Source material:
↓↓↓

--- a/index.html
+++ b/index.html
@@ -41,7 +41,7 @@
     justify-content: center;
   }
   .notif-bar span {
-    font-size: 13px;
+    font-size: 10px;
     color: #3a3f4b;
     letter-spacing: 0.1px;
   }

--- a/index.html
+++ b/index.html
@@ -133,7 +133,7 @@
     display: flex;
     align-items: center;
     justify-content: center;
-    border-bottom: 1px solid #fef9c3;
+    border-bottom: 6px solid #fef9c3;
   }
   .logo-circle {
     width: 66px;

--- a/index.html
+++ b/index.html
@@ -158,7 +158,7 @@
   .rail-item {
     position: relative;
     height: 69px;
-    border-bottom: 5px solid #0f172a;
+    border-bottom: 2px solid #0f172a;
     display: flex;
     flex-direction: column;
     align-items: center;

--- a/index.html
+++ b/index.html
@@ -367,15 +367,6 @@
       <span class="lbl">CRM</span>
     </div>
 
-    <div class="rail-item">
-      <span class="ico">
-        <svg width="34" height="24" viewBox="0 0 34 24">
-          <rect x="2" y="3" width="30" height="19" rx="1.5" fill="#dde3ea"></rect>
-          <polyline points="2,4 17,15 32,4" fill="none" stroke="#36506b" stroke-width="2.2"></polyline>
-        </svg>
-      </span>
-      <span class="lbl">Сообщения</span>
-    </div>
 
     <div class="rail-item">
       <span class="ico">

↑↑↑
↓↓↓

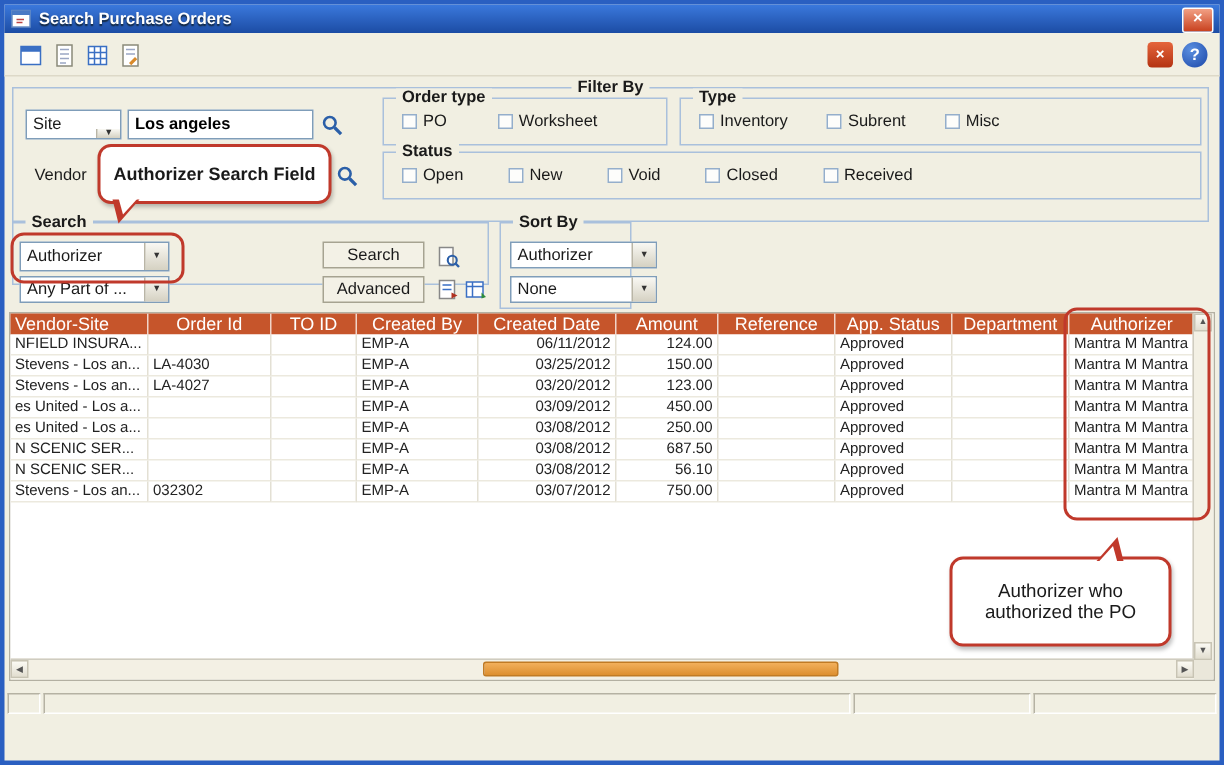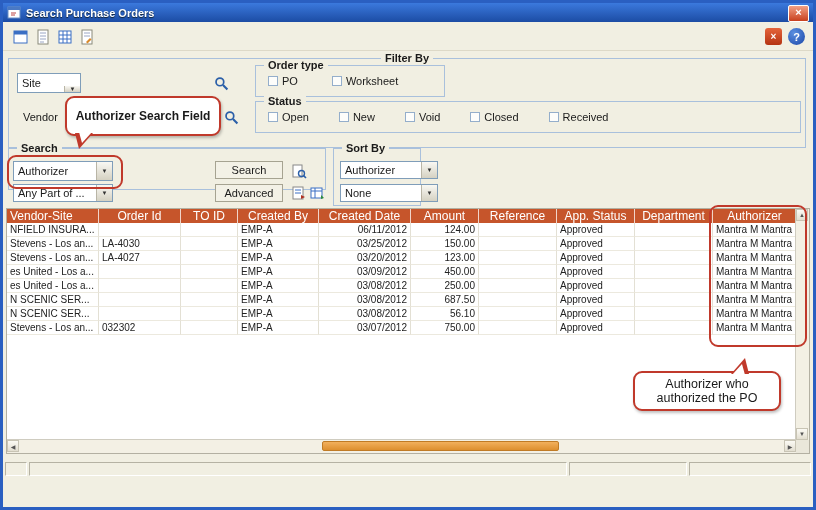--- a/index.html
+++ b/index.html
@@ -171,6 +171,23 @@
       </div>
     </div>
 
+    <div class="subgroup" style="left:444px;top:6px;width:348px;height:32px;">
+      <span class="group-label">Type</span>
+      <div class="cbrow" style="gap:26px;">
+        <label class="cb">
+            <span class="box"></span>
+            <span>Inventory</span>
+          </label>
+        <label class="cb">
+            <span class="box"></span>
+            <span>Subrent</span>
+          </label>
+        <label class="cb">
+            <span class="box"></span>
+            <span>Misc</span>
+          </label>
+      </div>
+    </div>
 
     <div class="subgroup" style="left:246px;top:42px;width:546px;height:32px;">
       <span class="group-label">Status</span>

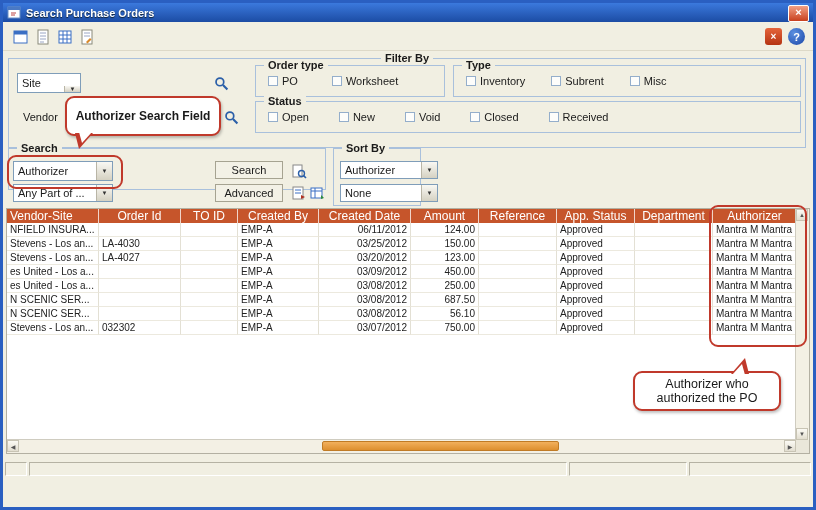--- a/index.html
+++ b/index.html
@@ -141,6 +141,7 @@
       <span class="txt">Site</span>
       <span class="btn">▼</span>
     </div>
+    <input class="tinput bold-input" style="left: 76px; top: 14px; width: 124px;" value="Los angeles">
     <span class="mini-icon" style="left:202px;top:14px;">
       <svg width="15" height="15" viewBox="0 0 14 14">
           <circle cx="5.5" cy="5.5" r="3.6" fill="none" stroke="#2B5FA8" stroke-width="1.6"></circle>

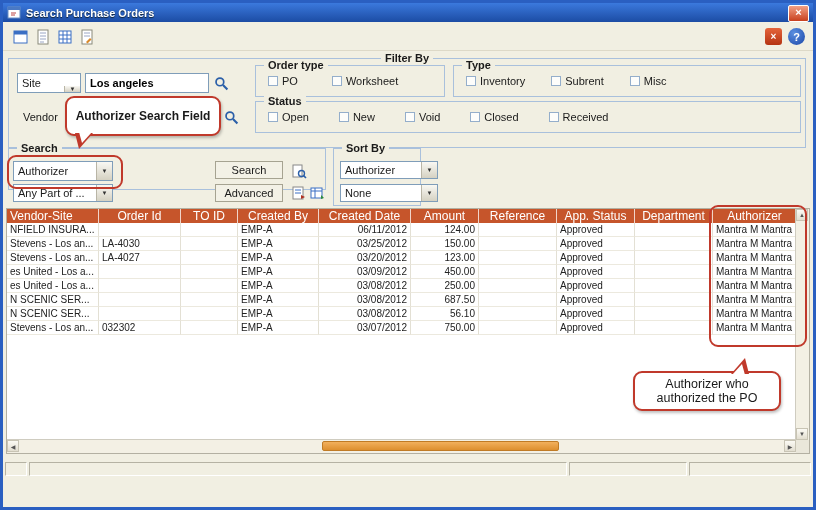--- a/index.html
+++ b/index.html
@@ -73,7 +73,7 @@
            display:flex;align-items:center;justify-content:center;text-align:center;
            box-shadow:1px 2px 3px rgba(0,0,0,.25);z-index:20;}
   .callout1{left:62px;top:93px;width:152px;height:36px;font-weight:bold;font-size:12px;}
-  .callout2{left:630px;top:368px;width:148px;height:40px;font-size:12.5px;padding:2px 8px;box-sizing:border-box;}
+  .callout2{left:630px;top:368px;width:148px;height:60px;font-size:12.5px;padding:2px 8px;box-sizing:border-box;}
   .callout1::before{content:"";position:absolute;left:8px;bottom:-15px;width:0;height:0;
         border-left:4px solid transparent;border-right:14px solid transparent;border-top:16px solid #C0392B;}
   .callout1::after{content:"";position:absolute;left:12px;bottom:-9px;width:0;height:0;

↑↑↑

Requirement:
Search the data for the string "stroke". List each line that has it.

Finished task:
-          <polyline points="2,4 17,15 32,4" fill="none" stroke="#36506b" stroke-width="2.2"></polyline>
           <circle cx="5.5" cy="5.5" r="3.6" fill="none" stroke="#2B5FA8" stroke-width="1.6"></circle>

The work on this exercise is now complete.